Insufficient Oil-Producing Alternatives
According to the IEA, Russia shut off about one million barrels per day of oil output in April. This could reach nearly three million per day during the second half of 2022.
However, the IEA does predict that the global oil output, excluding Russia, should rise by more than three million barrels a day for the rest of the year, effectively balancing out the impact of the sanctions. Unfortunately, this could be difficult to achieve.
Even before Russia’s war with Ukraine, oil producers were winding down investment in production as they pivoted towards renewable energy, and OPEC has its limits.
OPEC+ is already struggling to keep pace with the current deal. Even core OPEC members exported considerably less oil in May than in April. Many OPEC+ member states have already hit their capacity limits, meaning effective production increases will likely be about half of the target increase.
Increasing Global Demand
Remember our lesson earlier? When demand goes up for a commodity, so does its price!

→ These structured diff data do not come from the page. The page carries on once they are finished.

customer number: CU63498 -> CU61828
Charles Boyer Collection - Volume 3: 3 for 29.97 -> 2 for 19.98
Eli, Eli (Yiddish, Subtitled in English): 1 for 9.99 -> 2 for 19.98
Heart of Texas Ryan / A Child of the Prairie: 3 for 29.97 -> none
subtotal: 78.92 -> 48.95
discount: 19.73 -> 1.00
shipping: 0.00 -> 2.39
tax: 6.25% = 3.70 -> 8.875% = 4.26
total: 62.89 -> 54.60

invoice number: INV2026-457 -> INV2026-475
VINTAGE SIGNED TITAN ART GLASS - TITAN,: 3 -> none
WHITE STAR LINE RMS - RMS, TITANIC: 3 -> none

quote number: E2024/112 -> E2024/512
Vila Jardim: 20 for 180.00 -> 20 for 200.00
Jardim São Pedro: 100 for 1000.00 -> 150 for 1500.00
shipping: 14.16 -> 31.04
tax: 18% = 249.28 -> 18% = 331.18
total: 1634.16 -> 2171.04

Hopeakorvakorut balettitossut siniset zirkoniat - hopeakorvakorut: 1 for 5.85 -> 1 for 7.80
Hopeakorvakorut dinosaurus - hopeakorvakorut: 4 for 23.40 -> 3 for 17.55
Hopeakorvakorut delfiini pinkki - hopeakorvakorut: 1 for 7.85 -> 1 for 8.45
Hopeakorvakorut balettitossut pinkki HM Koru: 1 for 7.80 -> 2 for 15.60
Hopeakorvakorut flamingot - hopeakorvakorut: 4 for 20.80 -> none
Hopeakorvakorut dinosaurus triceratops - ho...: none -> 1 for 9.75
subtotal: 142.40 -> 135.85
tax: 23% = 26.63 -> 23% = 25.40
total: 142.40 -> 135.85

One place we see a spike in demand is China, the world's primary oil importer. After months of stringent lockdowns in Shanghai, Beijing, and other major Chinese cities, life is finally starting to return to “normal.” However, with more Chinese citizens going back to work and daily life, the pent-up demand for oil could push the price up.
China could further ramp up oil imports from Russia, whose benchmark Urals crude grade is trading at a discounted price of $34 per barrel to Brent.
According to the General Administration of Customs People’s Republic of China, imports of Russian oil totaled about 1.98 million barrels per day in May.
The U.S. Refineries
Refining capacity in the United States is about one million barrels a day below what it was before the pandemic, which leaves us unable to meet our fuel needs.
When the pandemic hit, the oil demand evaporated. Refineries took a significant financial hit as the price of gasoline plummeted. Some refiners even threw in the towel because they were spending more money trying to refine oil than selling it.
At the same time as the pandemic, the oil industry was plagued by two other disasters. A Philadelphia refinery, one of the largest in the nation, was rocked by explosions just a few months before the pandemic started. In Louisiana, another refinery was wiped out by Hurricane Ida. Both refineries are still shut down.
The Future of Energy
By now, we’re sure you’ve heard of the U.S. plan to transition from fossil fuels to renewables. Some refiners have even repurposed their facilities to produce renewable diesel and sustainable aviation fuel.
Yet, the President has urged oil executives to increase the supply of gasoline and other refined products and to drill for more oil in the hopes that it will bring prices down. Oil executives are hesitant to listen because this Administration pledges to transition from fossil fuels. They don’t want to invest money into a product that is going to obsolete in five years.
Ultimately, most oil executives do not predict any more refineries to be opened in the U.S.
What Can You Do About Increased Oil Prices?
Please don’t wait to get new heating oil until it’s freezing outside. The demand for it will increase, so naturally, so will the price.
It’s best always to keep your tank at least a quarter full. Once you’re down to a quarter of a tank, it’s best to replace your heating oil.